Figure 3: FOXC1 expression during normal granulocytic differentiation. FOXC1 mRNA and protein relative expression and methylation level (indicated as average percent methylation of 9 CpG sites (met %)) in cord blood CD34+ cell samples, at time 0 and after differentiation along the granulocytic lineage. Specific time points during granulocytic differentiation are indicated in the graph. Western blot images are assembled for figure usability in respect of original image acquisition and no specific features are obscured, moved, removed, or introduced.

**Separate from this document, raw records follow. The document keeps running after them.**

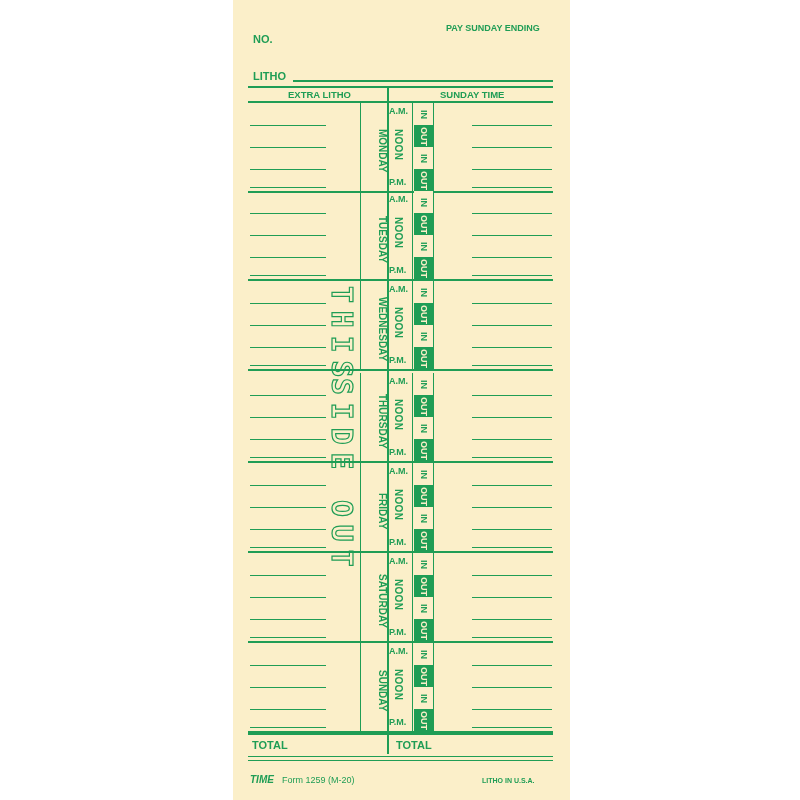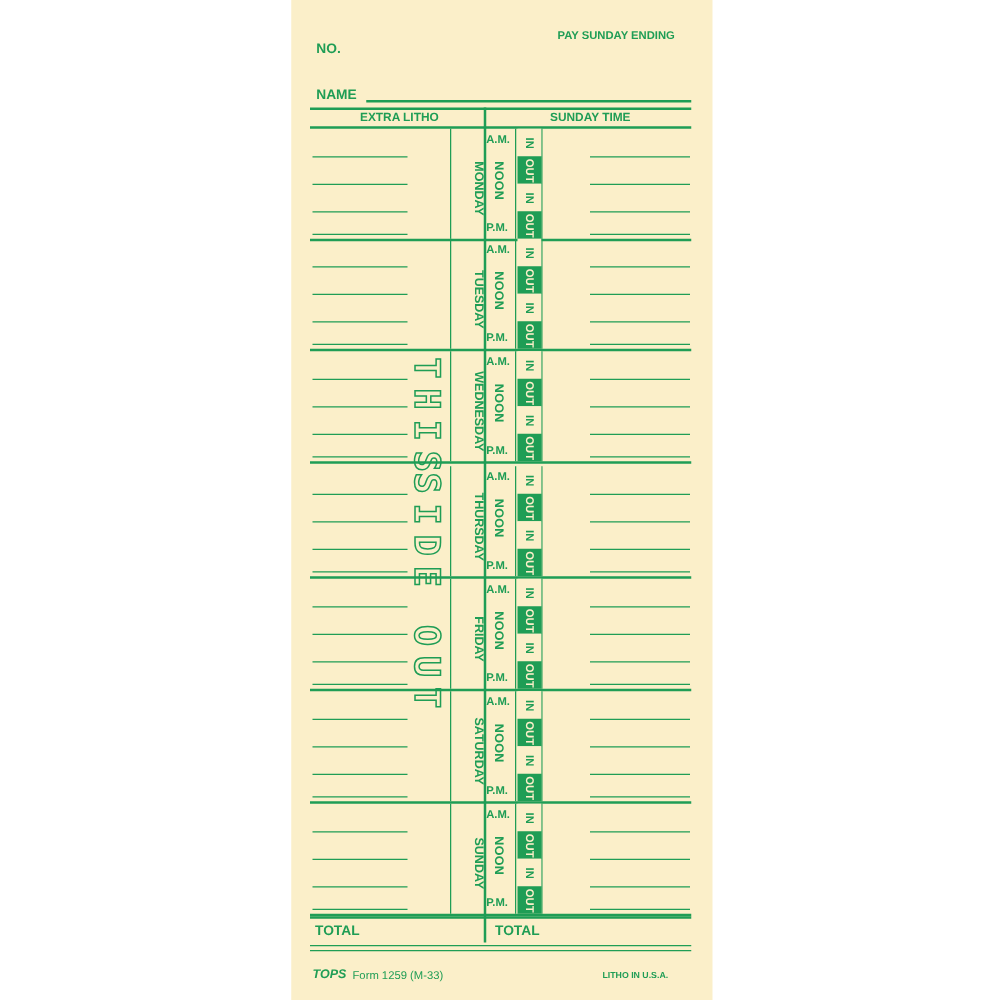"NAME" div.small { text: NAME -> LITHO }
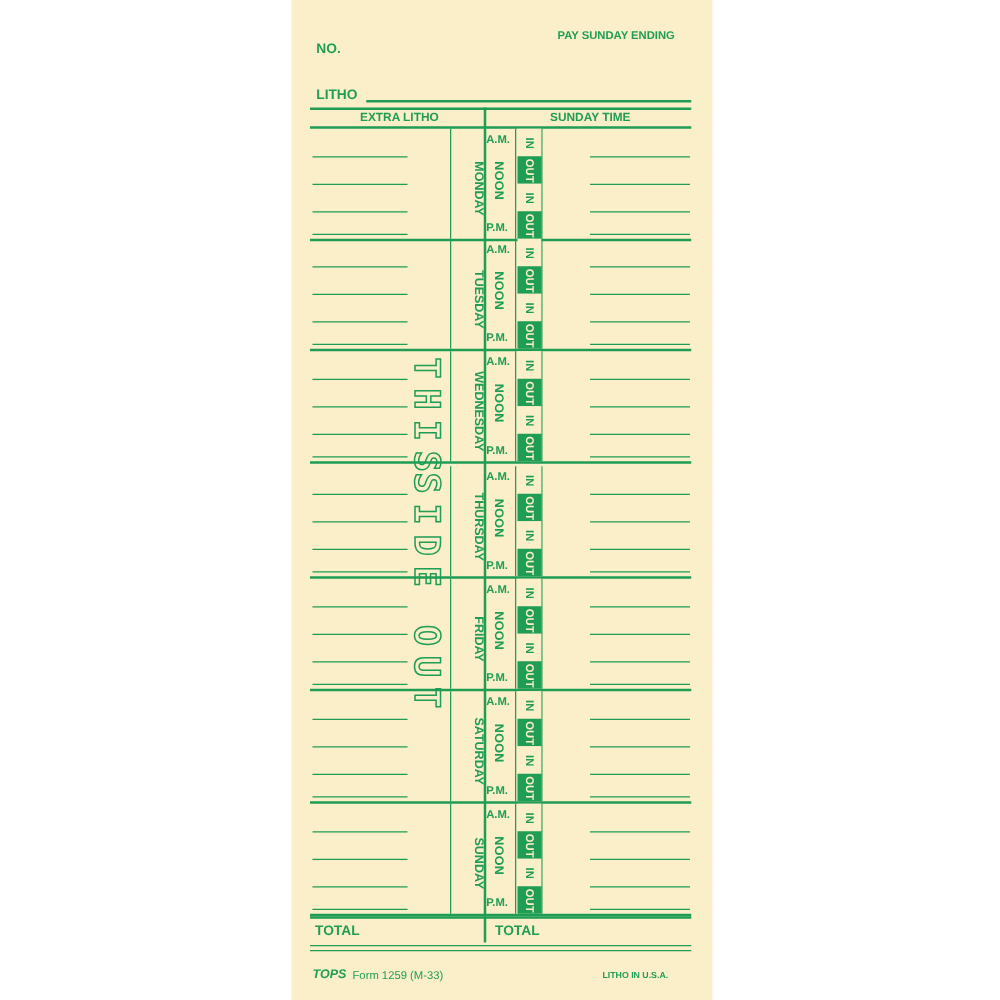"TOPS" div.small { text: TOPS -> TIME }
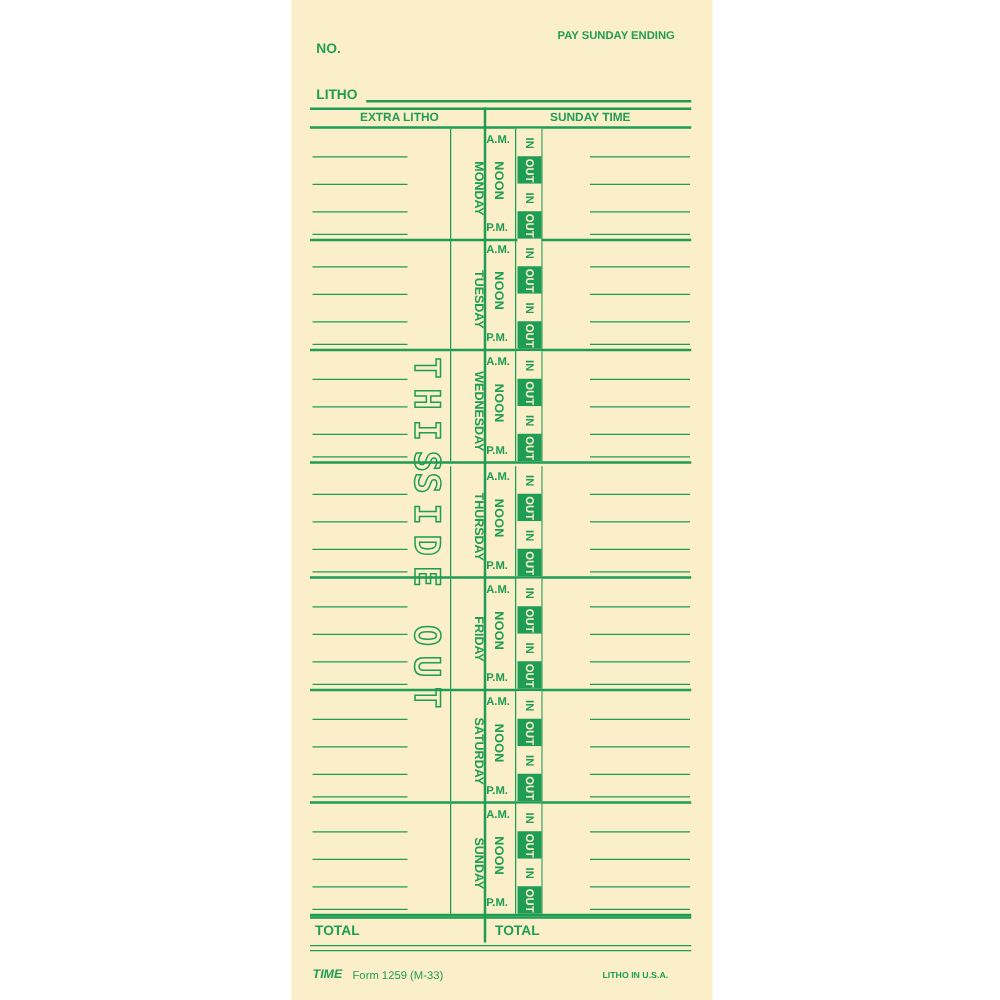"Form 1259 (M-33)" div.small { text: M-33 -> M-20 }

Characterization of FOXC1 expression in leukemic cell lines
We then used the APL leukemic cell line NB4, the myeloblastic and monoblastic cell lines HL60 and PR9 (derivative of U937, with zinc-inducible PML/RARA), and the non-hematopoietic cell line HEK, to characterize the regulation of FOXC1 expression. In agreement with the observations made using primary APL blasts, we detected lower FOXC1 mRNA levels in NB4, HL60 cells (PML/RARA-negative) and PR9 cells, while HEK cells displayed markedly higher FOXC1 expression (Supplementary Figure 2A). Similar differences were observed at the protein level. Correspondingly, FOXC1 methylation levels were lower in HEK cells (2%), than in NB4, HL60 and U937 cells (61%, 48%, and 48%, respectively, Supplementary Figure 2B).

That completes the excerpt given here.